◆ ASSIGNED TASK: Return the records as they stand. No picture is to be included.

Stored dataset items
• • •

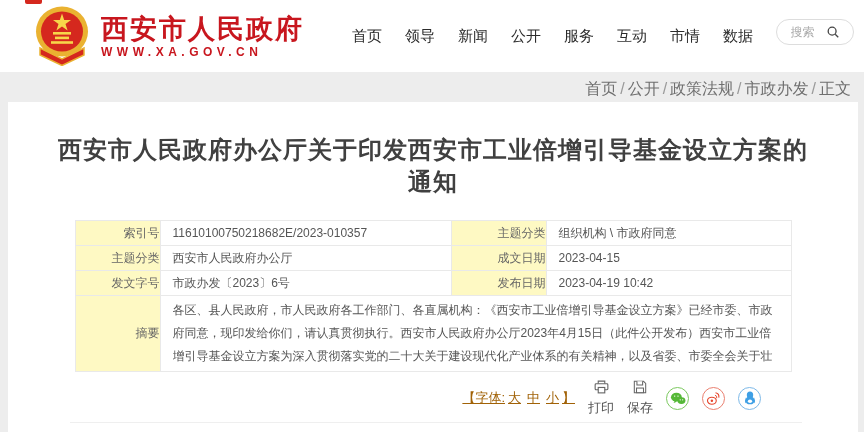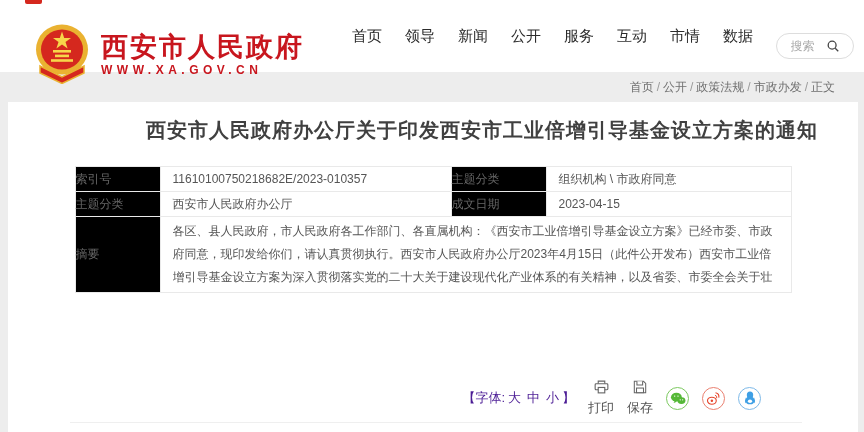--- a/index.html
+++ b/index.html
@@ -13,7 +13,7 @@
   
   .header { position:absolute; top:0; left:0; width:864px; height:72px; background:#fff; z-index:2; }
   .top-artifact { position:absolute; left:25px; top:0; width:17px; height:4px; background:#d5281e; border-radius:0 0 2px 2px; z-index:3; }
-  .logo-wrap { position:absolute; left:33px; top:23px; display:flex; align-items:center; cursor:pointer; }
+  .logo-wrap { position:absolute; left:33px; top:5px; display:flex; align-items:center; cursor:pointer; }
   .logo-text { margin-left:10px; }
   .site-name { font-size:27px; font-weight:bold; color:#c8161e; letter-spacing:2px; line-height:32px; }
   .site-url { font-size:12px; font-weight:bold; color:#c8161e; letter-spacing:4.5px; }

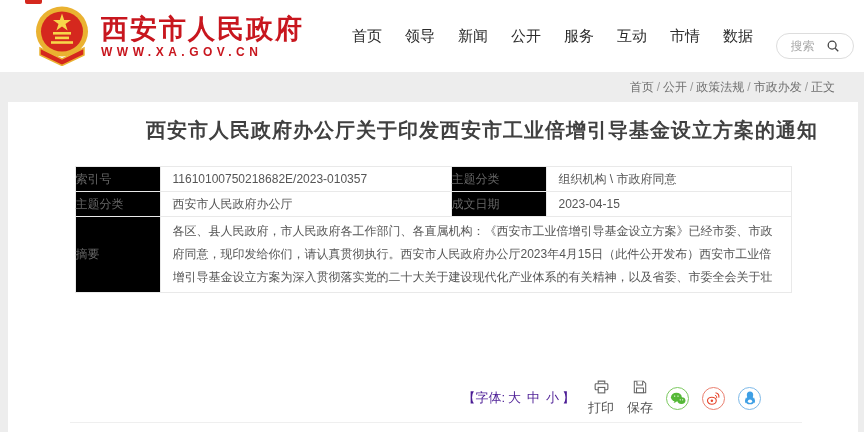--- a/index.html
+++ b/index.html
@@ -19,7 +19,7 @@
   .site-url { font-size:12px; font-weight:bold; color:#c8161e; letter-spacing:4.5px; }
   .nav { position:absolute; left:352px; top:0; height:72px; display:flex; align-items:center; gap:23px; }
   .nav-item { font-size:15px; color:#2b2b2b; cursor:pointer; white-space:nowrap; }
-  .search-pill { position:absolute; right:10px; top:33px; width:78px; height:26px; border:1px solid #ddd; border-radius:13px; background:#fff; display:flex; align-items:center; justify-content:center; gap:5px; cursor:pointer; }
+  .search-pill { position:absolute; right:10px; top:19px; width:78px; height:26px; border:1px solid #ddd; border-radius:13px; background:#fff; display:flex; align-items:center; justify-content:center; gap:5px; cursor:pointer; }
   .search-input { border:none; outline:none; width:30px; font-size:12px; color:#555; background:transparent; font-family:inherit; }
   .search-input::placeholder { color:#aaa; }
   

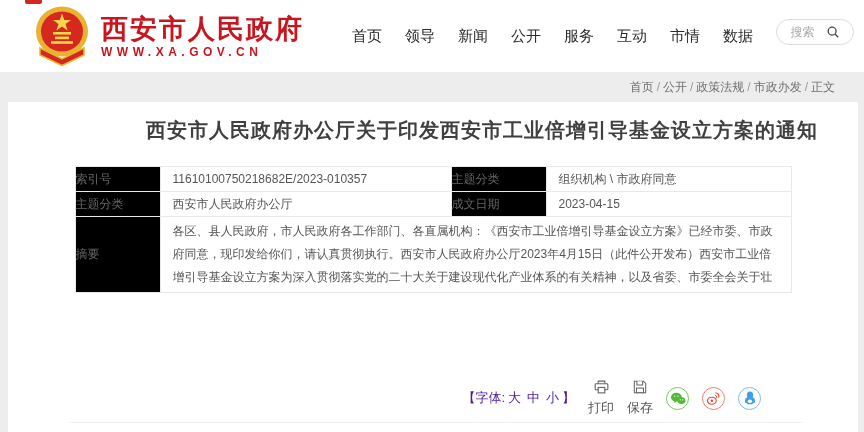--- a/index.html
+++ b/index.html
@@ -23,7 +23,7 @@
   .search-input { border:none; outline:none; width:30px; font-size:12px; color:#555; background:transparent; font-family:inherit; }
   .search-input::placeholder { color:#aaa; }
   
-  .breadcrumb { position:absolute; top:79px; right:29px; font-size:12px; color:#6f6f6f; z-index:1; }
+  .breadcrumb { position:absolute; top:79px; right:13px; font-size:16px; color:#6f6f6f; z-index:1; }
   .breadcrumb .sep { margin:0 3px; color:#9a9a9a; }
   .crumb { cursor:pointer; }
   

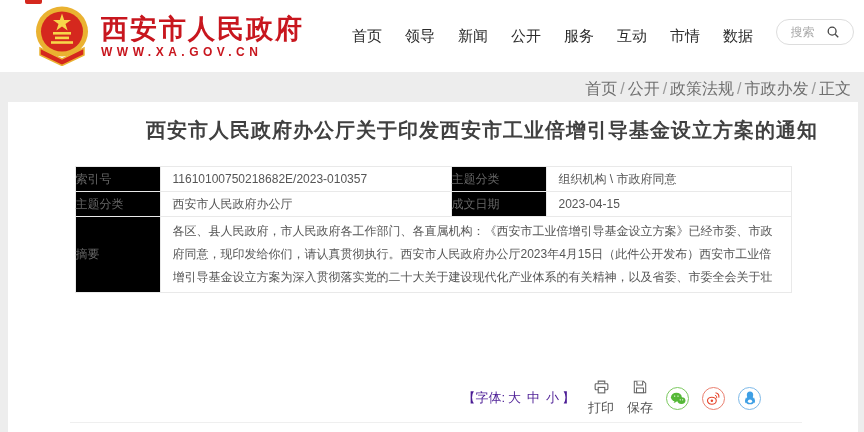--- a/index.html
+++ b/index.html
@@ -28,7 +28,7 @@
   .crumb { cursor:pointer; }
   
   .card { position:absolute; top:102px; left:8px; right:6px; bottom:0; background:#fff; }
-  .doc-title { margin:15px 40px 0; text-align:right; font-size:20px; font-weight:bold; color:#404040; letter-spacing:1px; }
+  .doc-title { margin:32px 40px 0; text-align:center; font-size:24px; font-weight:bold; color:#404040; letter-spacing:1px; }
   .meta-table { width:716px; margin:22px auto 0; border-collapse:collapse; table-layout:fixed; font-size:12px; }
   .meta-table td { border:1px solid #e9e9e9; height:25px; }
   .meta-table .lbl { background:#000000; color:#666; text-align:left; }

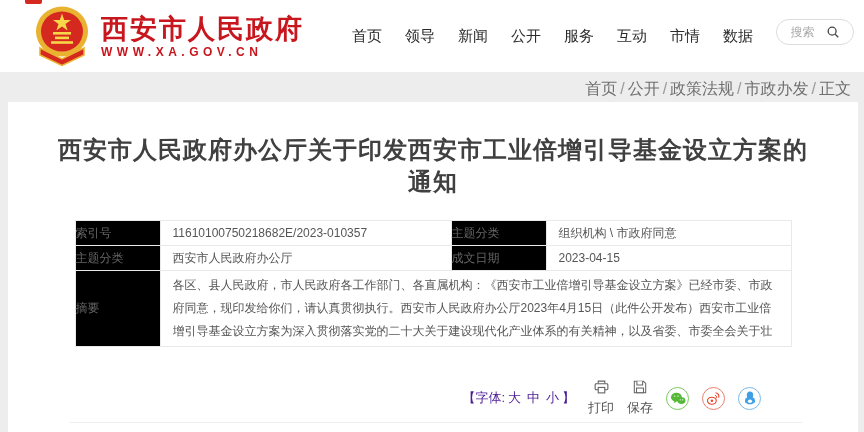--- a/index.html
+++ b/index.html
@@ -31,7 +31,7 @@
   .doc-title { margin:32px 40px 0; text-align:center; font-size:24px; font-weight:bold; color:#404040; letter-spacing:1px; }
   .meta-table { width:716px; margin:22px auto 0; border-collapse:collapse; table-layout:fixed; font-size:12px; }
   .meta-table td { border:1px solid #e9e9e9; height:25px; }
-  .meta-table .lbl { background:#000000; color:#666; text-align:left; }
+  .meta-table .lbl { background:#fef9c3; color:#666; text-align:right; }
   .meta-table .val { color:#555; padding:0 12px; white-space:nowrap; overflow:hidden; }
   .meta-table .summary-row td { height:70px; }
   .summary-cell { padding:3px 12px !important; white-space:normal !important; }

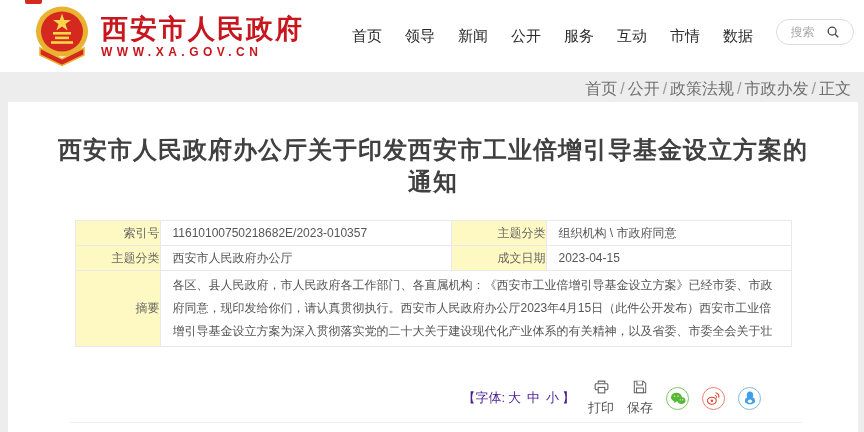--- a/index.html
+++ b/index.html
@@ -117,6 +117,12 @@
         <td class="lbl">成文日期</td>
         <td class="val">2023-04-15</td>
       </tr>
+      <tr>
+        <td class="lbl">发文字号</td>
+        <td class="val">市政办发〔2023〕6号</td>
+        <td class="lbl">发布日期</td>
+        <td class="val">2023-04-19 10:42</td>
+      </tr>
       <tr class="summary-row">
         <td class="lbl">摘要</td>
         <td class="val summary-cell" colspan="3">

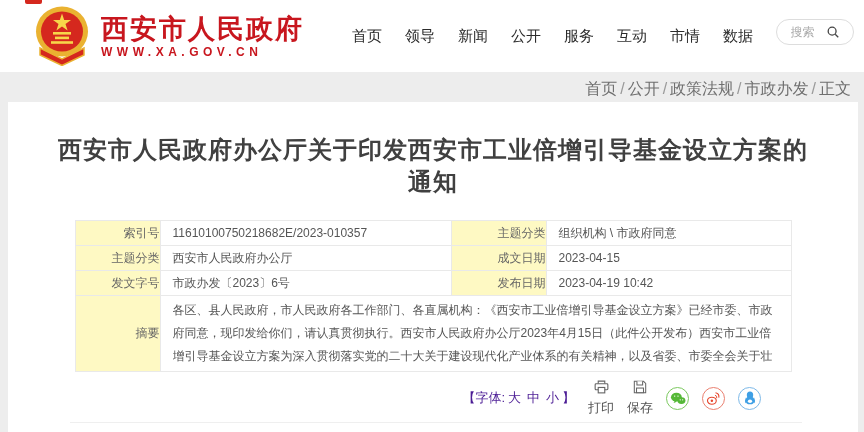--- a/index.html
+++ b/index.html
@@ -38,7 +38,7 @@
   .summary-text { line-height:23px; max-height:69px; overflow:hidden; color:#555; }
   
   .toolbar { position:absolute; top:281px; right:97px; height:30px; display:flex; align-items:center; gap:13px; }
-  .font-ctrl { font-size:13px; color:#4c1d95; display:flex; align-items:flex-end; }
+  .font-ctrl { font-size:13px; color:#a16207; display:flex; align-items:flex-end;text-decoration:underline; }
   .font-ctrl .fs { margin:0 3px; cursor:pointer; }
   .tool-btn { display:flex; align-items:center; gap:5px; font-size:13px; color:#555; cursor:pointer;flex-direction:column; }
   .share-circle { width:23px; height:23px; border-radius:50%; background:#fff; display:flex; align-items:center; justify-content:center; cursor:pointer; }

• • •

◆ SOLUTION:
--- a/index.html
+++ b/index.html
@@ -13,7 +13,7 @@
   
   .header { position:absolute; top:0; left:0; width:864px; height:72px; background:#fff; z-index:2; }
   .top-artifact { position:absolute; left:25px; top:0; width:17px; height:4px; background:#d5281e; border-radius:0 0 2px 2px; z-index:3; }
-  .logo-wrap { position:absolute; left:33px; top:23px; display:flex; align-items:center; cursor:pointer; }
+  .logo-wrap { position:absolute; left:33px; top:5px; display:flex; align-items:center; cursor:pointer; }
   .logo-text { margin-left:10px; }
   .site-name { font-size:27px; font-weight:bold; color:#c8161e; letter-spacing:2px; line-height:32px; }
   .site-url { font-size:12px; font-weight:bold; color:#c8161e; letter-spacing:4.5px; }

--- a/index.html
+++ b/index.html
@@ -19,7 +19,7 @@
   .site-url { font-size:12px; font-weight:bold; color:#c8161e; letter-spacing:4.5px; }
   .nav { position:absolute; left:352px; top:0; height:72px; display:flex; align-items:center; gap:23px; }
   .nav-item { font-size:15px; color:#2b2b2b; cursor:pointer; white-space:nowrap; }
-  .search-pill { position:absolute; right:10px; top:33px; width:78px; height:26px; border:1px solid #ddd; border-radius:13px; background:#fff; display:flex; align-items:center; justify-content:center; gap:5px; cursor:pointer; }
+  .search-pill { position:absolute; right:10px; top:19px; width:78px; height:26px; border:1px solid #ddd; border-radius:13px; background:#fff; display:flex; align-items:center; justify-content:center; gap:5px; cursor:pointer; }
   .search-input { border:none; outline:none; width:30px; font-size:12px; color:#555; background:transparent; font-family:inherit; }
   .search-input::placeholder { color:#aaa; }
   

--- a/index.html
+++ b/index.html
@@ -23,7 +23,7 @@
   .search-input { border:none; outline:none; width:30px; font-size:12px; color:#555; background:transparent; font-family:inherit; }
   .search-input::placeholder { color:#aaa; }
   
-  .breadcrumb { position:absolute; top:79px; right:29px; font-size:12px; color:#6f6f6f; z-index:1; }
+  .breadcrumb { position:absolute; top:79px; right:13px; font-size:16px; color:#6f6f6f; z-index:1; }
   .breadcrumb .sep { margin:0 3px; color:#9a9a9a; }
   .crumb { cursor:pointer; }
   

--- a/index.html
+++ b/index.html
@@ -28,7 +28,7 @@
   .crumb { cursor:pointer; }
   
   .card { position:absolute; top:102px; left:8px; right:6px; bottom:0; background:#fff; }
-  .doc-title { margin:15px 40px 0; text-align:right; font-size:20px; font-weight:bold; color:#404040; letter-spacing:1px; }
+  .doc-title { margin:32px 40px 0; text-align:center; font-size:24px; font-weight:bold; color:#404040; letter-spacing:1px; }
   .meta-table { width:716px; margin:22px auto 0; border-collapse:collapse; table-layout:fixed; font-size:12px; }
   .meta-table td { border:1px solid #e9e9e9; height:25px; }
   .meta-table .lbl { background:#000000; color:#666; text-align:left; }

--- a/index.html
+++ b/index.html
@@ -31,7 +31,7 @@
   .doc-title { margin:32px 40px 0; text-align:center; font-size:24px; font-weight:bold; color:#404040; letter-spacing:1px; }
   .meta-table { width:716px; margin:22px auto 0; border-collapse:collapse; table-layout:fixed; font-size:12px; }
   .meta-table td { border:1px solid #e9e9e9; height:25px; }
-  .meta-table .lbl { background:#000000; color:#666; text-align:left; }
+  .meta-table .lbl { background:#fef9c3; color:#666; text-align:right; }
   .meta-table .val { color:#555; padding:0 12px; white-space:nowrap; overflow:hidden; }
   .meta-table .summary-row td { height:70px; }
   .summary-cell { padding:3px 12px !important; white-space:normal !important; }

--- a/index.html
+++ b/index.html
@@ -117,6 +117,12 @@
         <td class="lbl">成文日期</td>
         <td class="val">2023-04-15</td>
       </tr>
+      <tr>
+        <td class="lbl">发文字号</td>
+        <td class="val">市政办发〔2023〕6号</td>
+        <td class="lbl">发布日期</td>
+        <td class="val">2023-04-19 10:42</td>
+      </tr>
       <tr class="summary-row">
         <td class="lbl">摘要</td>
         <td class="val summary-cell" colspan="3">

--- a/index.html
+++ b/index.html
@@ -38,7 +38,7 @@
   .summary-text { line-height:23px; max-height:69px; overflow:hidden; color:#555; }
   
   .toolbar { position:absolute; top:281px; right:97px; height:30px; display:flex; align-items:center; gap:13px; }
-  .font-ctrl { font-size:13px; color:#4c1d95; display:flex; align-items:flex-end; }
+  .font-ctrl { font-size:13px; color:#a16207; display:flex; align-items:flex-end;text-decoration:underline; }
   .font-ctrl .fs { margin:0 3px; cursor:pointer; }
   .tool-btn { display:flex; align-items:center; gap:5px; font-size:13px; color:#555; cursor:pointer;flex-direction:column; }
   .share-circle { width:23px; height:23px; border-radius:50%; background:#fff; display:flex; align-items:center; justify-content:center; cursor:pointer; }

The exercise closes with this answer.